We began to spend more time teaching staff members how to de-escalate. We encouraged them to practice and coach using methods such as verbal calming techniques, creating space and using distraction. What we found was when staff members had other skills to use, they used those instead of physical restraint. When you put your hands on someone who is angry, afraid and confused, especially someone who is experiencing acute mental illness, it escalates the behavior.

Other tools can provide support and safety to someone in crisis; like de-escalation, these strategies can cool tempers instead of flaming conflict, which is especially important for responding to people with impaired thinking at the time of crisis — including people experiencing acute mental health symptoms. There is no single response to crisis that will work, but there are methods that can help. These include using precise language and active listening, avoiding provocation and validating what a person is feeling or saying.

Avoiding a struggle of power is also essential. Power struggles occur when two or more people vie for control in a situation; it stops being about what one wants to be accomplished and becomes about bending the will of another, about winning. The classic example is when someone says “no” to a request, you might persist and increase your demands and exertion of power over the person.

Top of mind is the recent situation in Rochester where a 9-year-old girl was handcuffed and then pepper sprayed when she didn’t comply with what was being asked of her at a time of crisis. For someone in the midst of crisis and feeling out of control, might using de-escalation techniques have alleviated the crisis without force? We believe these techniques are essential and must be taught and utilized by all who may be called on to intervene at a time of crisis.
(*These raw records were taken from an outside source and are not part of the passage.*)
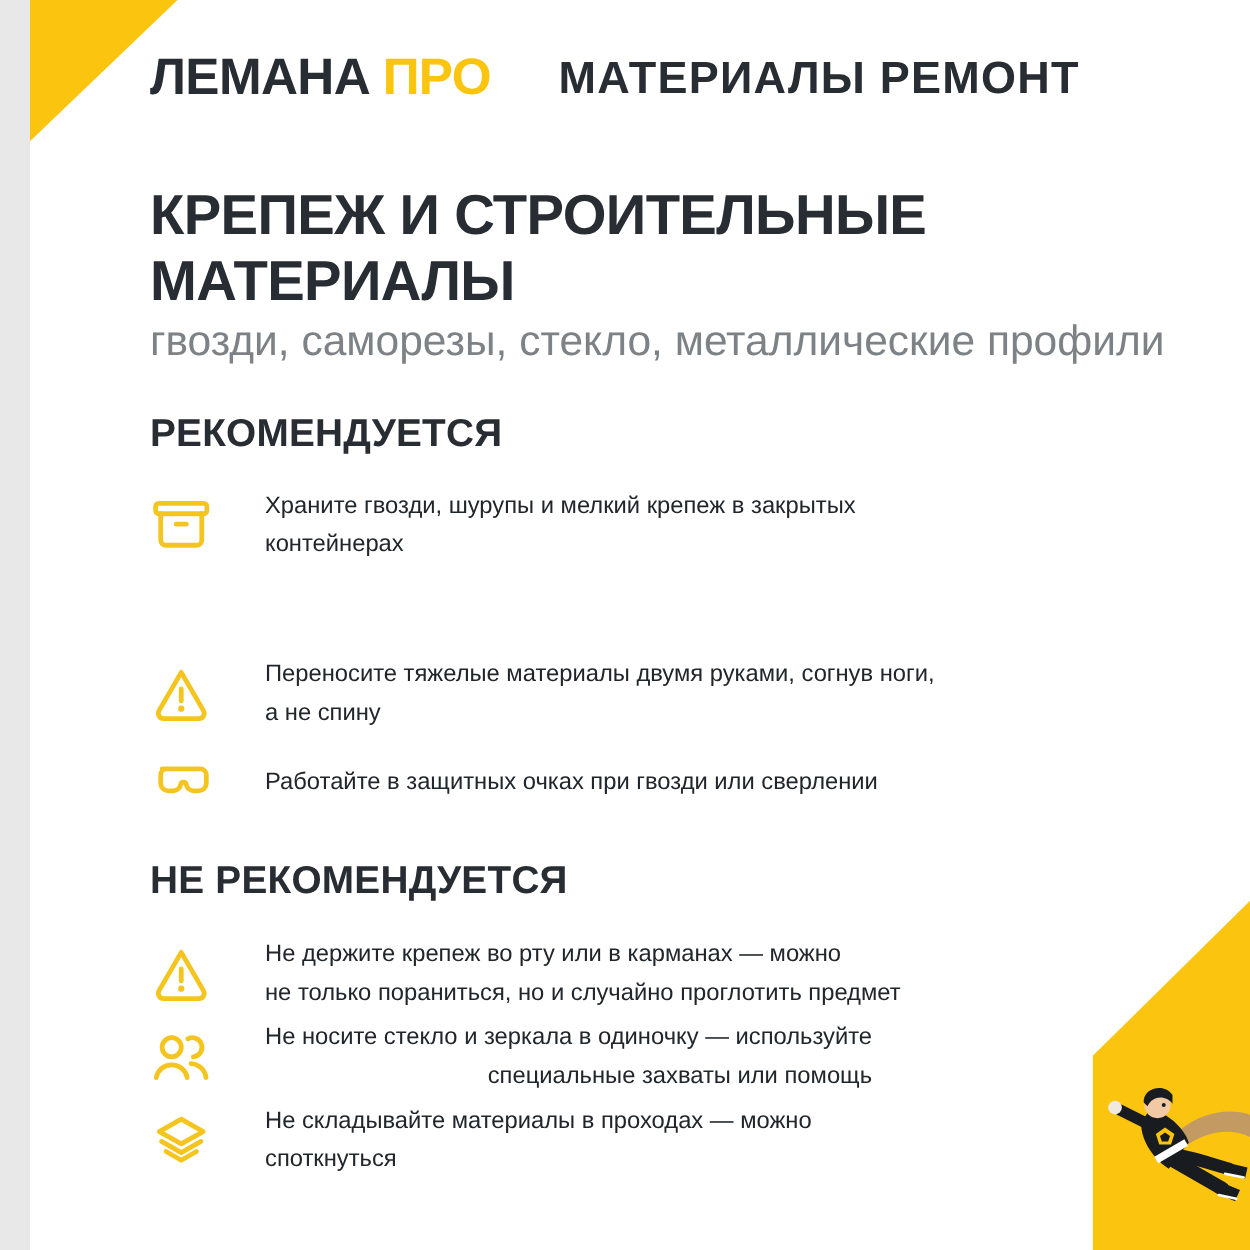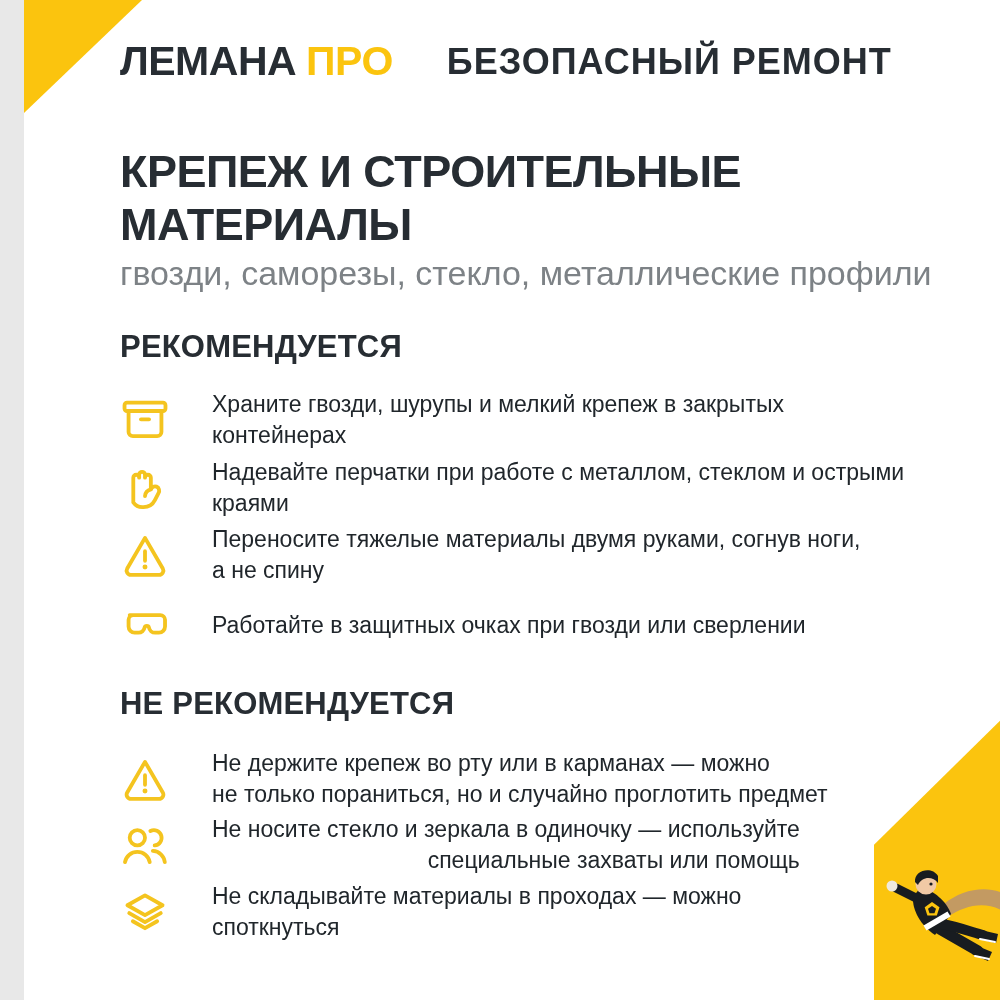--- a/index.html
+++ b/index.html
@@ -71,67 +71,57 @@
   .row{
     position:absolute;left:94px;width:810px;height:66px;
     display:flex;align-items:center;gap:40px;
   }
   .row .item-icon{
     flex:0 0 54px;width:54px;height:54px;color:var(--icon);
     display:flex;align-items:center;justify-content:center;
   }
   .row .item-icon svg{width:54px;height:54px;display:block;}
   .row .item-text{
-    font-size:23px;line-height:31px;color:var(--body);
+    font-size:19px;line-height:31px;color:var(--body);
     white-space:pre-line;
   }
   .r1{top:387px;} .r2{top:455px;} .r3{top:522px;} .r4{top:592px;}
   .n1{top:746px;} .n2{top:812px;text-align:right;} .n3{top:879px;}
 </style>
 </head>
 <body>
 
 <div class="page">
 
   <div class="corner-tl"></div>
   <div class="corner-br"></div>
 
   <div class="brand-row">
     <div class="logo"><span>ЛЕМАНА</span><span class="pro">ПРО</span></div>
-    <div class="program-title">БЕЗОПАСНЫЙ РЕМОНТ</div>
+    <div class="program-title">МАТЕРИАЛЫ РЕМОНТ</div>
   </div>
 
   <h1 class="title">КРЕПЕЖ И СТРОИТЕЛЬНЫЕ
 МАТЕРИАЛЫ</h1>
   <div class="subtitle">гвозди, саморезы, стекло, металлические профили</div>
 
   <h2 class="section-heading rec-heading">РЕКОМЕНДУЕТСЯ</h2>
 
   <div class="row r1">
     <span class="item-icon">
       <svg viewBox="0 0 24 24" fill="none" stroke="currentColor" stroke-width="1.7" stroke-linecap="round" stroke-linejoin="round">
         <rect x="2.9" y="4.3" width="18.2" height="3.7" rx="1.1"></rect>
         <path d="M4.7 8v9.3a1.9 1.9 0 0 0 1.9 1.9h10.8a1.9 1.9 0 0 0 1.9-1.9V8"></path>
         <path d="M10.2 11.7h3.6"></path>
       </svg>
     </span>
     <div class="item-text">Храните гвозди, шурупы и мелкий крепеж в закрытых
 контейнерах</div>
   </div>
 
-  <div class="row r2">
-    <span class="item-icon">
-      <svg viewBox="0 0 24 24" fill="none" stroke="currentColor" stroke-width="1.7" stroke-linecap="round" stroke-linejoin="round">
-        <path d="M6.8 14V7.4a1.3 1.3 0 0 1 2.6 0V6.1a1.3 1.3 0 0 1 2.6 0v1.3a1.3 1.3 0 0 1 2.6 0v5.2c.5-1 1.5-1.6 2.5-1.2 1.2.5 1.5 1.8.9 2.9l-1.6 3.1a5.7 5.7 0 0 1-5.1 3.1h-.5a4.9 4.9 0 0 1-4-2.1z"></path>
-        <path d="M14.6 12.6c-1.5.4-2.5 1.6-2.6 3"></path>
-      </svg>
-    </span>
-    <div class="item-text">Надевайте перчатки при работе с металлом, стеклом и острыми
-краями</div>
-  </div>
 
   <div class="row r3">
     <span class="item-icon">
       <svg viewBox="0 0 24 24" fill="none" stroke="currentColor" stroke-width="1.7" stroke-linecap="round" stroke-linejoin="round">
         <path d="M12 4.4 19.9 18a1.9 1.9 0 0 1-1.65 2.85H5.75A1.9 1.9 0 0 1 4.1 18Z"></path>
         <path d="M12 10.3v4.3"></path>
         <circle cx="12" cy="17.3" r="1.1" fill="currentColor" stroke="none"></circle>
       </svg>
     </span>
     <div class="item-text">Переносите тяжелые материалы двумя руками, согнув ноги,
Our community needs a fundamental change in approach, in conjunction with more time spent educating police officers and other first responders about de-escalation techniques. De-escalation requires critical thinking in a crisis situation, the ability to quickly evaluate a situation and determine what skills are needed: force and restraint … or redirection, validation, verbal calming and effective use of space.

Now is the time for our community to invest in greater awareness of de-escalation techniques and broader education about the people who will benefit from them.